When we are talking about slippage in forex trading, we are referring to the difference between the expected price of a trade and the price at which the trade is executed. Slippage has a chance to occur at any time however it is the most common during higher volatility periods when market orders are used more frequently. Another time slippage can occur is when a large order is executed, and there isn’t enough volume for the chosen price to maintain at the current bidding/asking price.
1. How does slippage work?
Slippage can be seen as a negative or positive movement since any difference between the expected price and the actual execution price is qualified as slippage. When we are executing an order, we are purchasing or selling at the most favorable price offered by the market at that specific time. The executed order can then be favorable, equal, or unfavorable in comparison to the expected price. In conclusion, the actual execution price can be executed with positive slippage, negative slippage, or no slippage.
The term slippage is used in most markets based on market prices changing quickly. These market conditions allow the slippage to occur during the delay between the trade order being executed and its actual completion. A good way to avoid negative slippage is to set a limit order. However, with a limit order, there is a risk that the trade doesn’t get executed if the price does not reach it. This risk is further increased during higher volatility market times and during session overlap times where market fluctuations occur faster.
2. Which currency pairs have the least slippage?
Under normal market conditions, the more liquid a currency pair is, the lower the chances for slippage to occur. For example, two such currency pairs are EUR/USD and USD/JPY. Keep in mind that during volatile market conditions during and around high-impact data releases, even these liquid currency pairs can encounter slippage. So whatever you do, don’t forget that important news releases and high-impact economic events can increase volatility drastically for the most volatile currency pairs as well as the most liquid currency pairs.
3. How to reduce the effects of slippage?
When trading, slippage is impossible to avoid completely. However, you can minimize it significantly by applying the following:
- Changing the market orders: The main way to avoid slippage is to make use of limit orders instead of market execution. The reason behind this is since a limit orders only get filled at your desired price. With some brokers, limit orders get filled at set prices or better prices. This means that the risk of negative slippage is completely negated.
- Not trading during and around high-impact economic events: Biggest slippage occurs during and around high-impact economic events, which means that it is important to monitor the economic calendar for news releases for the assets that you are trading. These news events can have a great effect on the direction in which the asset is moving. In addition, by not trading them, you can avoid highly volatile market times and the chance of high losses occurring.

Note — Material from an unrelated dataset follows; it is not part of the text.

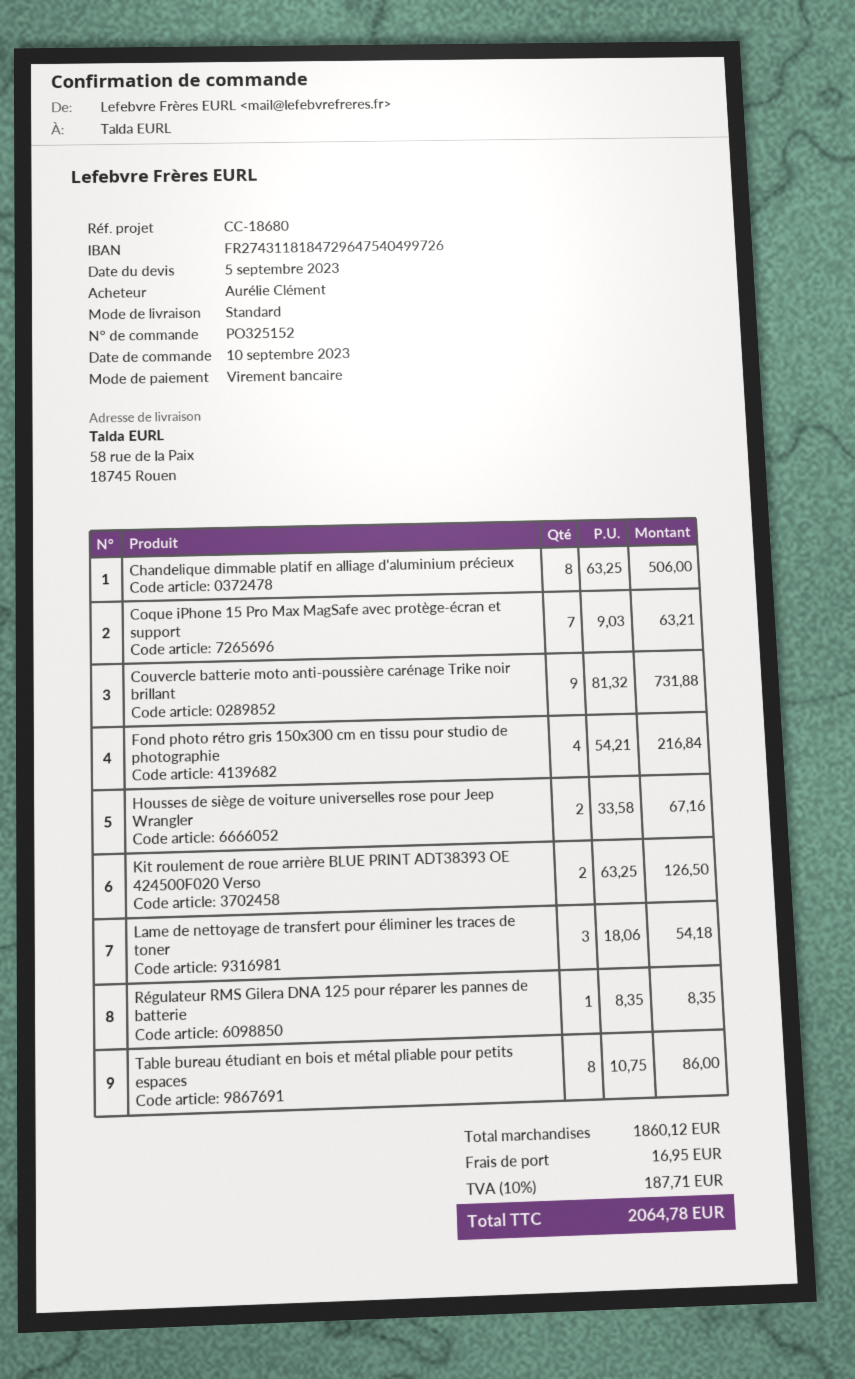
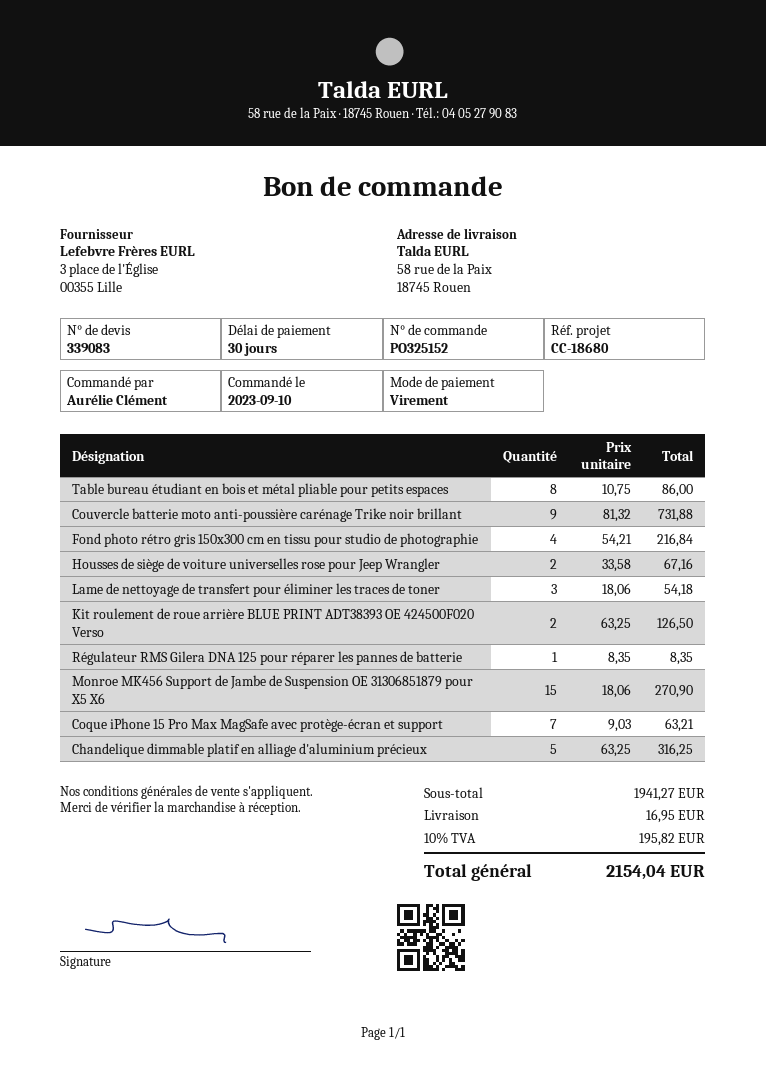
Chandelique dimmable platif en alliage d'aluminium précieux: 8 x 63.25 = 506.00 -> 5 x 63.25 = 316.25
Monroe MK456 Support de Jambe de Suspension OE 31306851879 pour X5 X6: none -> 15 x 18.06 = 270.90
subtotal: 1860.12 -> 1941.27
tax: 10% = 187.71 -> 10% = 195.82
total: 2064.78 -> 2154.04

- Trade highly liquid markets: An individual can limit slippage by trading in highly liquid markets. A low volatility market means that you will encounter smooth price action without any increased price movements. In addition, highly liquid markets have active buyers and sellers, which increases your chances of an order being executed at your expected price.
- Use a VPS: Traders can take advantage of VPS services to gain access to the best execution at all times. With a VPS server, you will also prevent technical issues such as internet connectivity problems, power cuts, and many other failures.
4. Slippage example
A common way for slippage to occur can be aggressive changes in the bid/ask price. As previously mentioned, a market order can be executed at a more or less favorable price compared to the expected price. Negative slippage means that the asking price increases when looking to execute a long trade or that the bidding price decreases when looking to execute a short trade. Positive slippage means the exact opposite, the asking price decreases when looking to execute a long trade, or the bidding price increases when looking to execute a short trade. A simple way to protect yourself from negative slippage is to avoid market orders and instead focus on setting limit orders.
XAU/USD price is $1791.44/$1791.67 on your trading platform.
A 100 contract size order is placed with the intention the order gets filled at $1791.67. Unfortunately, during the transaction, the bid/ask spread jumps to $1791.69/$1791.92. The order is filled at $1791.92, meaning that a negative slippage of $0.25 per contract or $25 per 100 contracts has occurred on the XAU/USD pair.
US30 price is $32866.20/$32867.70 on your trading platform.
A 10 contract size order is placed with the intention the order gets filled at $32867.70. Unfortunately, during the transaction, the bid/ask spread jumps to $32871.40/$32872.90. The order is filled at $32872.90, meaning that a negative slippage of $1.50 per contract or $15 per 10 contracts has occurred on the US30 index.
In conclusion, slippage in forex trading is the difference between the expected price of a trade and the price at which the trade is executed. We can encounter it mostly during times of higher volatility when market orders are used more frequently. Another thing to consider is that slippage can be positive or negative, meaning that it can benefit us or it goes against us. A great way to prevent negative slippage from occurring is to switch market execution orders for limit orders.